What to work on: In the listing below, find each line holding "will" and copy it.

Provided data:
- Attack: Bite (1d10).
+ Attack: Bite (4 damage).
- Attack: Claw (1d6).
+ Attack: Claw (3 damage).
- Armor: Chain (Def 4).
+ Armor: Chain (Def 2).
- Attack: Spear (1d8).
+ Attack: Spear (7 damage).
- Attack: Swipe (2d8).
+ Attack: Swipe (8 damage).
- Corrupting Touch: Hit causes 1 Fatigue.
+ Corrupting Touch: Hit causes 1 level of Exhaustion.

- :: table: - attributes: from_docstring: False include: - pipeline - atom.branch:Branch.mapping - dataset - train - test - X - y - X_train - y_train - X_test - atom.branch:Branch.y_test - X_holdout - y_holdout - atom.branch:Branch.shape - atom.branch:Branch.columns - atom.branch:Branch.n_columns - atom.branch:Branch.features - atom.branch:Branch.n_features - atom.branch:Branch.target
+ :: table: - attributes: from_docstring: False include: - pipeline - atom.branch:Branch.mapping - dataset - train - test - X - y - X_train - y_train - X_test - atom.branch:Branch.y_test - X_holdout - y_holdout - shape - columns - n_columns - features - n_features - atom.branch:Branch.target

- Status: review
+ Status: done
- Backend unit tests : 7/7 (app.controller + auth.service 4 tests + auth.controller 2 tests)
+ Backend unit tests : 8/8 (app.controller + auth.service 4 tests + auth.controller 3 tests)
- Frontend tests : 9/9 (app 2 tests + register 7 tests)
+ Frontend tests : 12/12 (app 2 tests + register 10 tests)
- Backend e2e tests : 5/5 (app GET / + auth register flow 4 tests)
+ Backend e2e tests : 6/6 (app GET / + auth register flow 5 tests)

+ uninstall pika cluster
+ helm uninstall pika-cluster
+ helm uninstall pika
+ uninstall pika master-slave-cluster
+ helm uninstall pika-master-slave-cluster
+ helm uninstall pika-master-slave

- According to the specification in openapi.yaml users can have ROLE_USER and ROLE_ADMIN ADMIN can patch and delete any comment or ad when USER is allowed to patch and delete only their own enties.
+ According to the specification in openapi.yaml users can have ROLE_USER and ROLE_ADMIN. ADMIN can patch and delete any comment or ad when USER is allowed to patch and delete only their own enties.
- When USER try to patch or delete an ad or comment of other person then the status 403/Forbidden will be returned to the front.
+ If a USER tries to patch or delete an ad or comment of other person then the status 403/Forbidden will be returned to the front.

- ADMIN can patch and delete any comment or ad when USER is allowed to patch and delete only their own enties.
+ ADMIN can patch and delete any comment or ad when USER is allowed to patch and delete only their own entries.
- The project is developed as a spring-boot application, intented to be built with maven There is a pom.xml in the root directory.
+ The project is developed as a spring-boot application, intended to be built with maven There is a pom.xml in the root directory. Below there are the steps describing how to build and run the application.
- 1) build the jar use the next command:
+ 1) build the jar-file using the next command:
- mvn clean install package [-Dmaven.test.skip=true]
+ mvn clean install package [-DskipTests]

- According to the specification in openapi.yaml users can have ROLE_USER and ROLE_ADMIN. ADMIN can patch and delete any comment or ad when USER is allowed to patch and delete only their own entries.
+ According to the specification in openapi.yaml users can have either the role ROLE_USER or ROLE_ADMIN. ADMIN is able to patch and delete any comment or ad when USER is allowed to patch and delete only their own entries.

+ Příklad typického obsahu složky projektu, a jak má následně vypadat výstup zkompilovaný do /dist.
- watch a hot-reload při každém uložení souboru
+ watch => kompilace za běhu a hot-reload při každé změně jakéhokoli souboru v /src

Output of the task:
- When USER try to patch or delete an ad or comment of other person then the status 403/Forbidden will be returned to the front.
+ If a USER tries to patch or delete an ad or comment of other person then the status 403/Forbidden will be returned to the front.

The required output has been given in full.